From age 65, you're eligible to access your savings. However, people are often living for 20 - 30 years past age 65. Keeping your funds invested rather than withdrawing everything at once can help ensure your money lasts longer in retirement.

This can make good sense. Your money continues to be managed by the same investment team, in the same funds, with the same low fees. And unlike NZ Super - which is fixed - your KiwiSaver balance can continue to grow.

Since your KiwiSaver investment is ‘unlocked’. You can take regular or occasional withdrawals as needed while keeping your remaining KiwiSaver savings invested and growing.

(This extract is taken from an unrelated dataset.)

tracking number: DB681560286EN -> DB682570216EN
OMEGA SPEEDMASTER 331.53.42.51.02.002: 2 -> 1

If you are approaching 65, it's worth thinking about:

  • How much you might need in the short term versus the long term
  • Whether you want to switch to a more conservative fund to reduce volatility as you draw down,
  • Whether a regular withdrawal or lump-sum approach suits your retirement income needs
  • Whether you want to keep some of your balance invested while drawing from the rest

SuperLife gives you flexibility here. You can withdraw what you need, when you need it, while leaving the rest invested in funds of your choice.

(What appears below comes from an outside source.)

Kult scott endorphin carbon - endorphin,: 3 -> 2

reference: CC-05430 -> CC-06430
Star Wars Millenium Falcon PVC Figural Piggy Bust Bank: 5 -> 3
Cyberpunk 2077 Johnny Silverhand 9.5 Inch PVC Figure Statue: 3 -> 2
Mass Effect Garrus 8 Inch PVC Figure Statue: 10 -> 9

SuperLife's regular withdrawal option: You can keep growing your savings in retirement, and still draw an income. You can use the SLKS Initial Retirement Benefit Request if you are withdrawing from your KiwiSaver for retirement for the first time.

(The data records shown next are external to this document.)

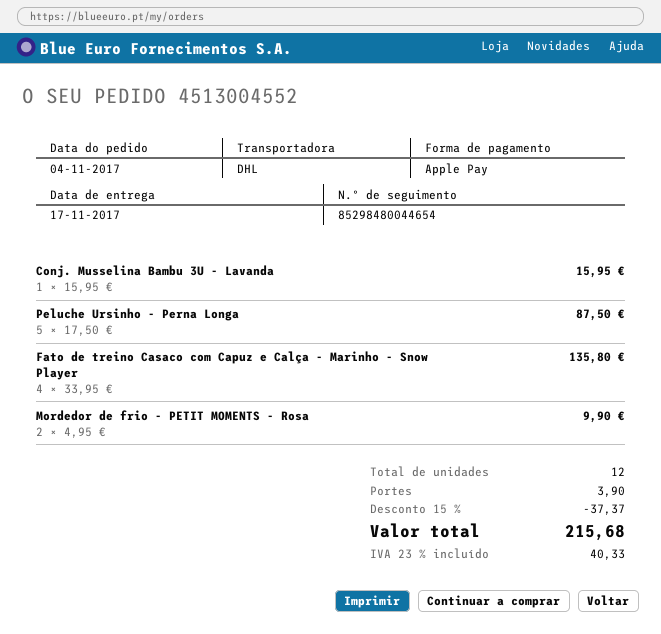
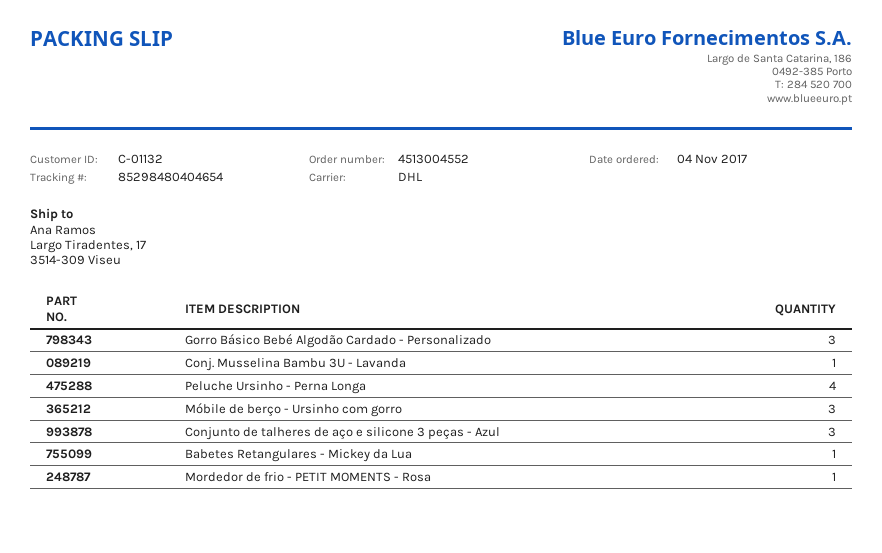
tracking number: 85298480044654 -> 85298480404654
Peluche Ursinho - Perna Longa: 5 -> 4
Fato de treino Casaco com Capuz e Calça - Marinho - Snow Player: 4 -> none
Mordedor de frio - PETIT MOMENTS - Rosa: 2 -> 1
Gorro Básico Bebé Algodão Cardado - Personalizado: none -> 3
Móbile de berço - Ursinho com gorro: none -> 3
Conjunto de talheres de aço e silicone 3 peças - Azul: none -> 3
Babetes Retangulares - Mickey da Lua: none -> 1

We’re here to help: Fill out our contact form or call us on 0800 27 87 37, to talk through your options.

KiwiSaver at any age - Two things matter

Whatever your age, your fund and your contribution rate are two levers you can control to grow your balance for the day you need it.

  • Contributions can compound into a significant difference over time. Consistent contributions over a long period can help accelerate your KiwiSaver growth. If you can afford to contribute a little more - even temporarily - it's often one of the most effective moves you can make.
  • - Fund choice – Choosing a fund based on your timeframe, goals and comfort with risk matters. SuperLife has a wide range of fund options that you can choose from. Pick from our Diversified Fund range to choose a risk profile you’re comfortable with or Age Steps that automatically adjusts based on your current age. You can also build your own mix from over 40 funds through My Mix.

There's no minimum investment required for any fund, no switching fees, and you can update your strategy at any time.

Not sure where to start?

You don't need to have everything figured out. You just need to take the next step.

Log in to the SuperLife member portal to check your current fund, review your contribution rate, and explore your options.

We’re here to help

If you want to speak to one of our team, please call us on 0800 27 87 37, or fill out our contact form.



This article is for general information only and does not constitute personalised financial advice. We recommend seeking advice from a licensed financial advice provider before making any investment decision. The SuperLife KiwiSaver Scheme is issued by Smartshares Limited. The product disclosure statement is available here.


* Who’s eligible for the KiwiSaver government contribution?

Members who live mainly in New Zealand and are aged 16-64 and had an income of $180,000 or less for the year. If you join KiwiSaver, turn 16, or reach age 65 part-way through the year, the amount you can receive is adjusted based on how many days you were eligible.